What needs to be done:
Output only the lines below that start at the line containing "are standing outside" and end at the line containing "to the next", with both ends kept.

Data shown:
--- --- ---
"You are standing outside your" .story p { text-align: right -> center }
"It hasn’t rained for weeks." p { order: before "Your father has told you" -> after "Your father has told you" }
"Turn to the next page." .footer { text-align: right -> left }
--- --- ---
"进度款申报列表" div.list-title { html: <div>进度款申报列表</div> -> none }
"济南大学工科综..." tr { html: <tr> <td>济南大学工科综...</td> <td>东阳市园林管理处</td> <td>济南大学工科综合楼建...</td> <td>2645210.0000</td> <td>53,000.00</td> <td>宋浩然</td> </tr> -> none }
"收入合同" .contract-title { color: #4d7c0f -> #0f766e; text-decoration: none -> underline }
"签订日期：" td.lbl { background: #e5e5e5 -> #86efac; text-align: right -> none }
--- --- ---
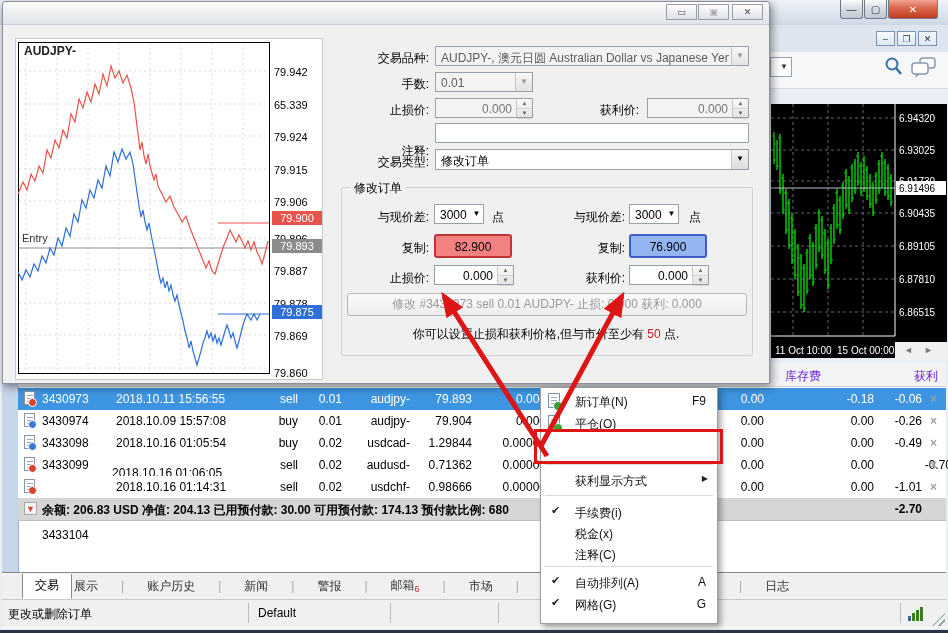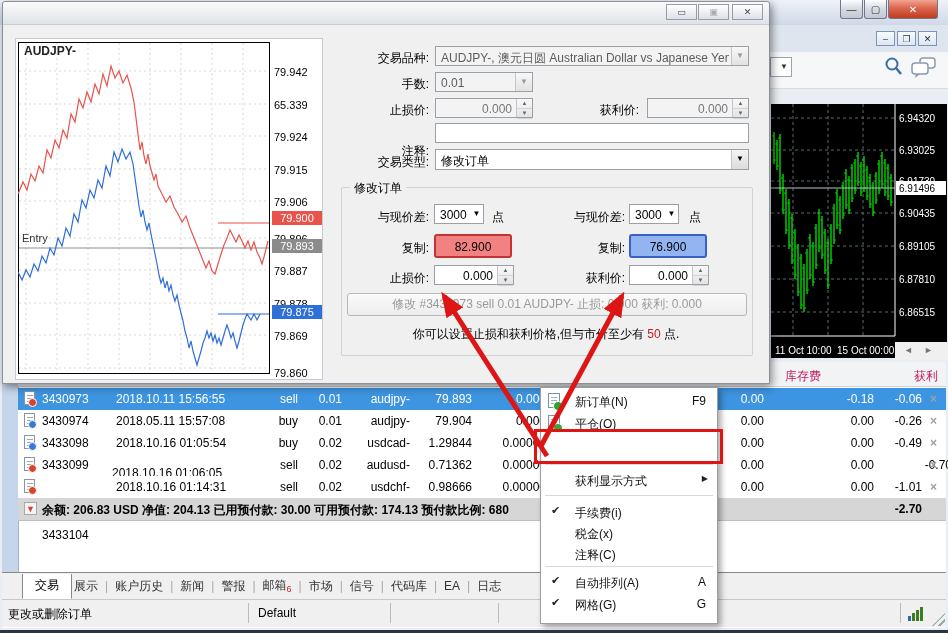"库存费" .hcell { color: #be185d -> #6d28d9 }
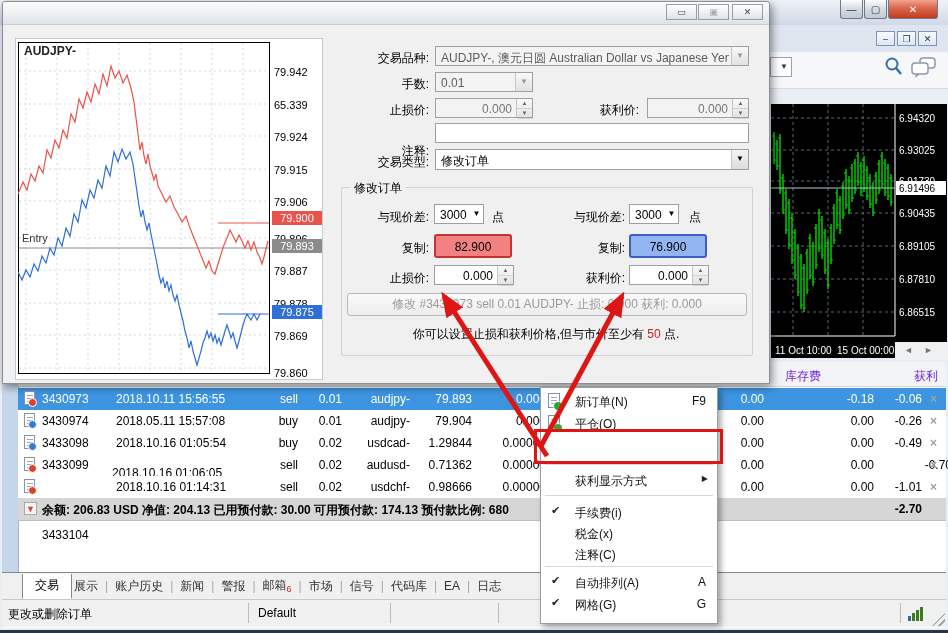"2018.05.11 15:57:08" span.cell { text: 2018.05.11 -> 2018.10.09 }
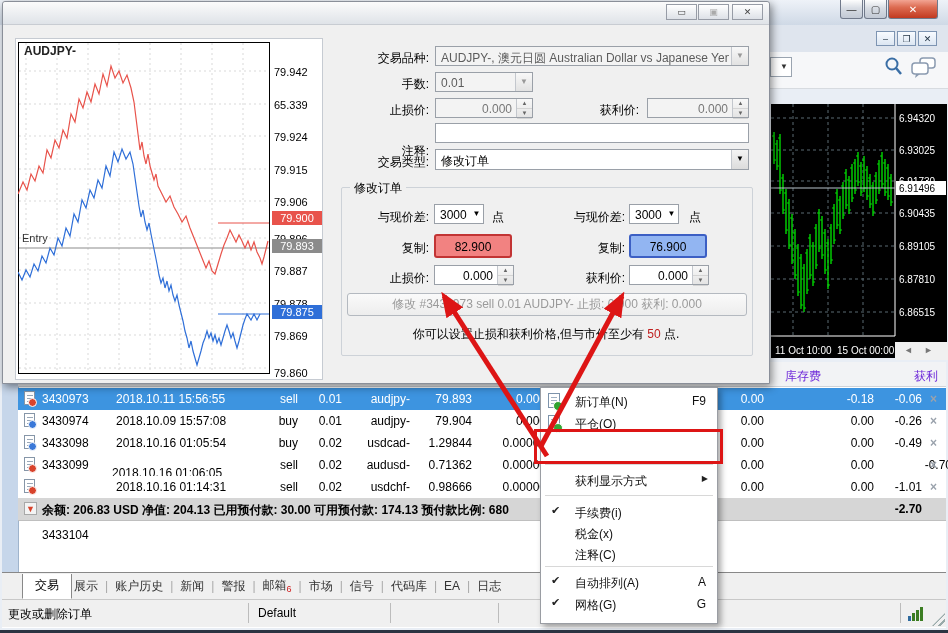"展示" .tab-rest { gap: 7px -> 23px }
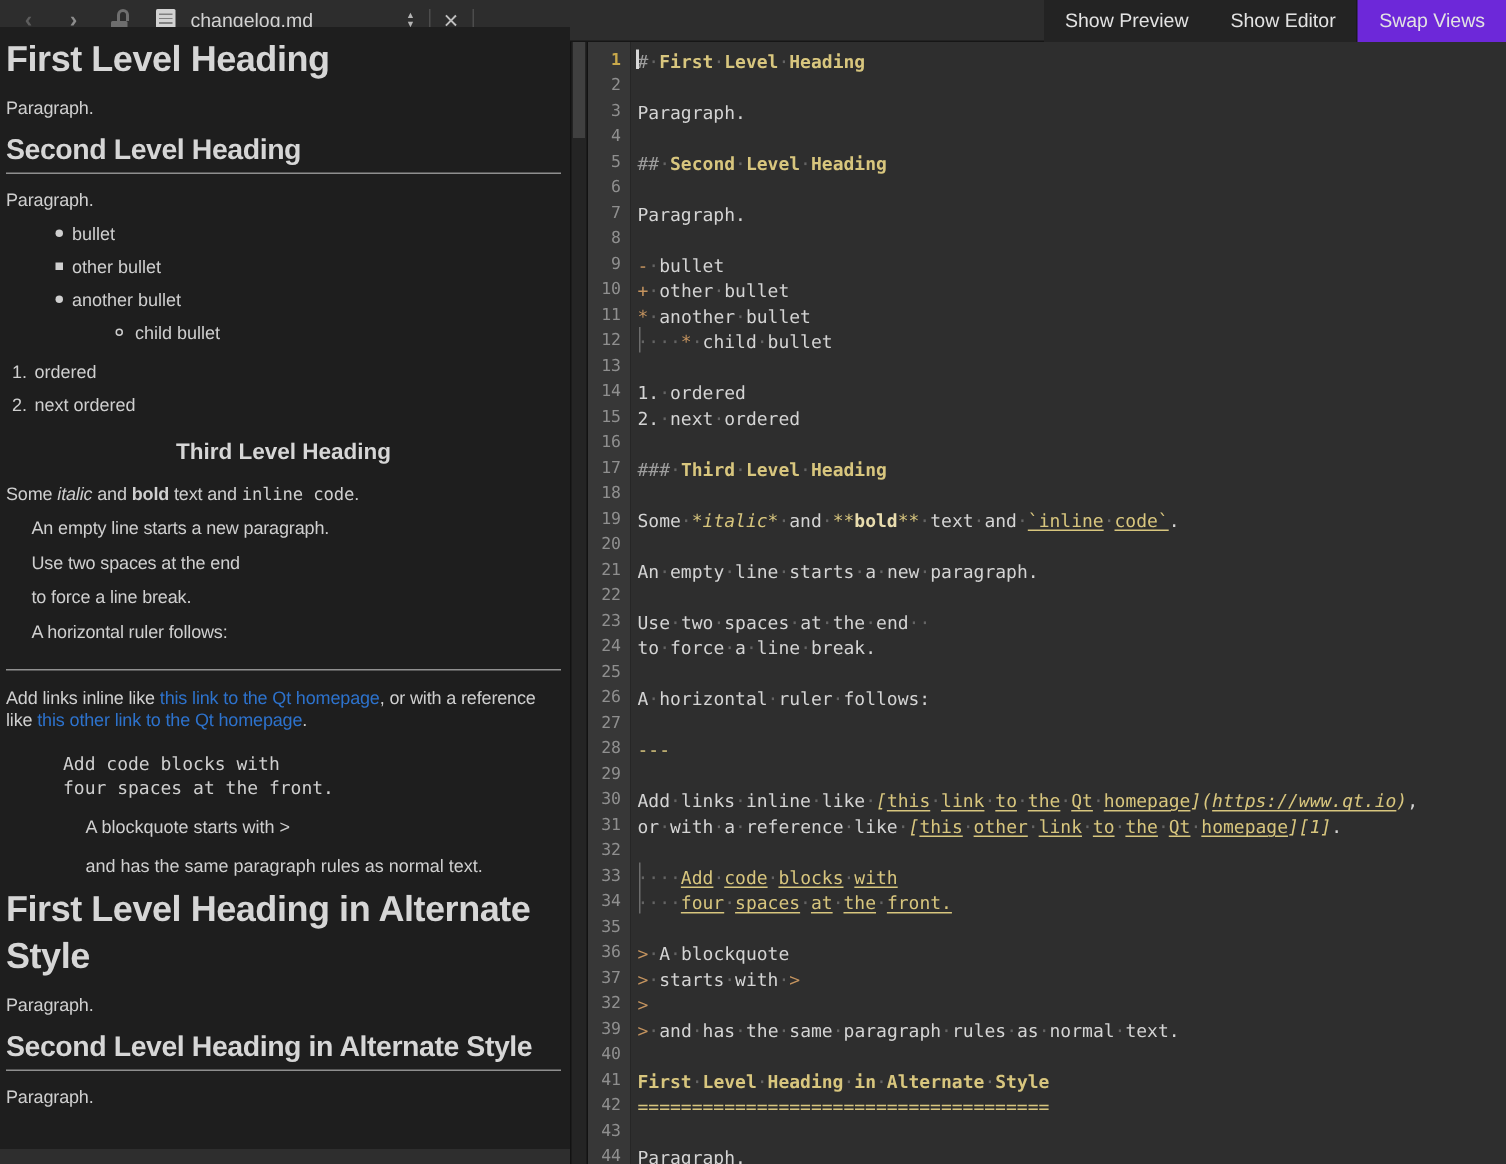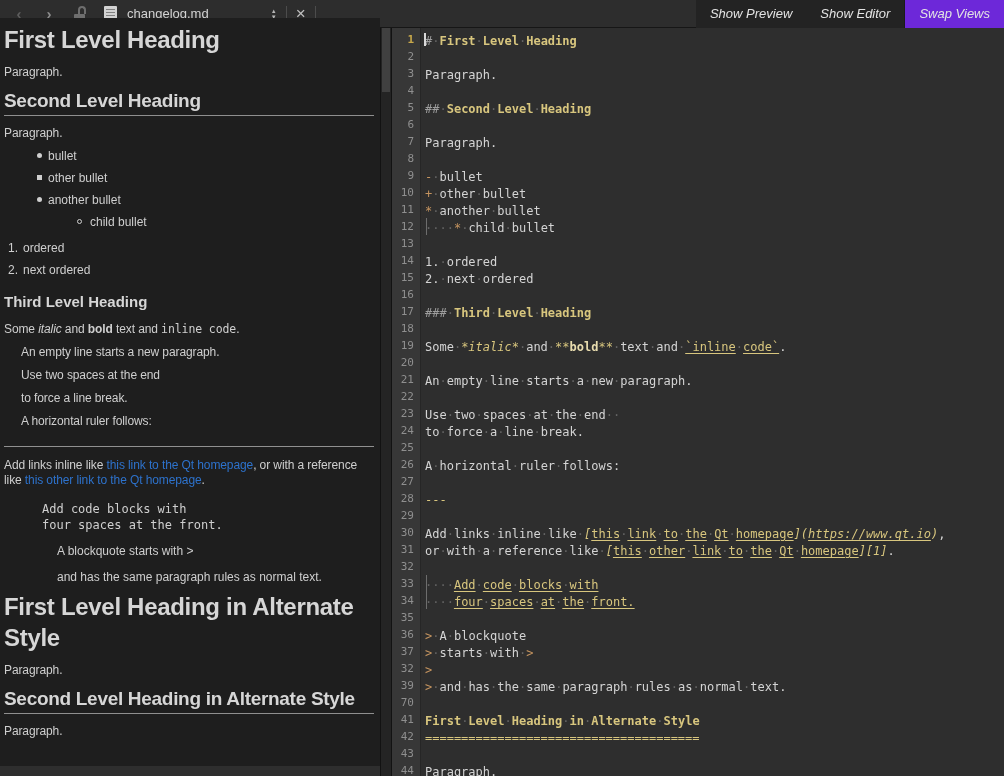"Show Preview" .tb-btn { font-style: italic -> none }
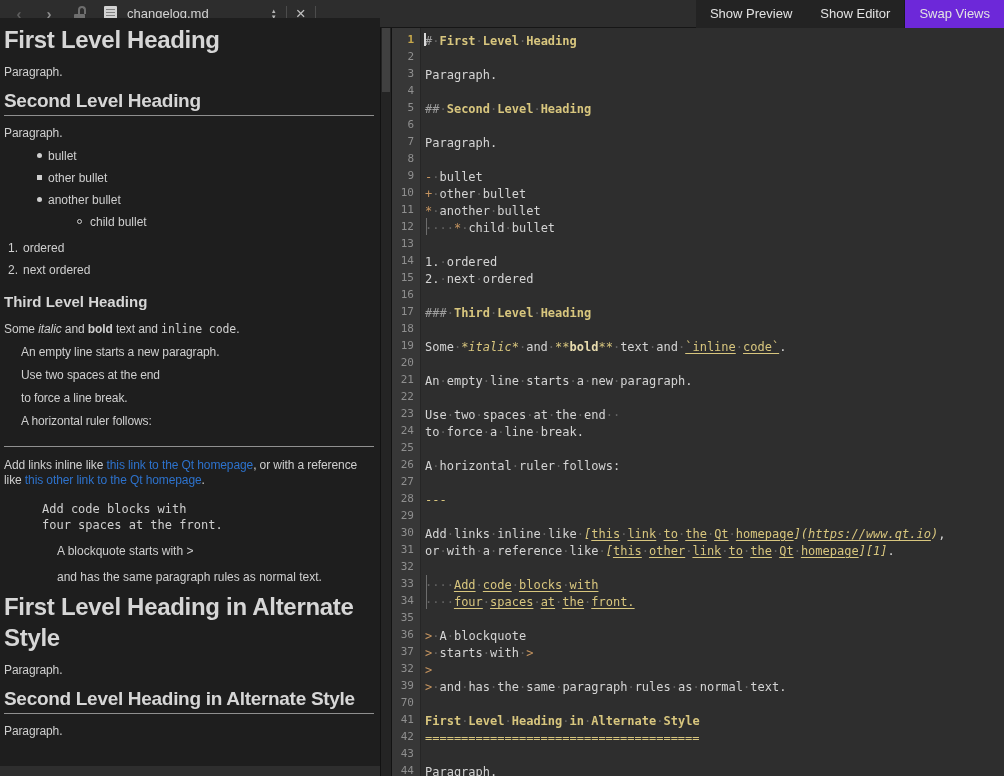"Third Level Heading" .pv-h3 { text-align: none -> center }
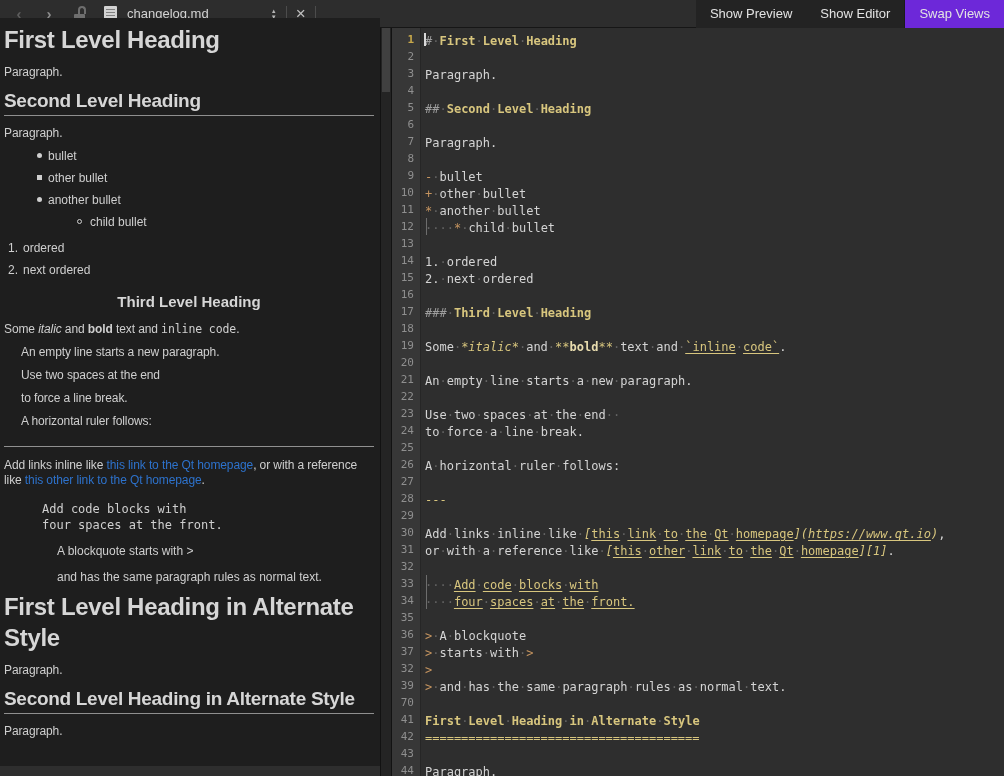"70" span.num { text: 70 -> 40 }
--- --- ---
Response area:
"You are standing outside your" .story p { text-align: right -> center }
"It hasn’t rained for weeks." p { order: before "Your father has told you" -> after "Your father has told you" }
"Turn to the next page." .footer { text-align: right -> left }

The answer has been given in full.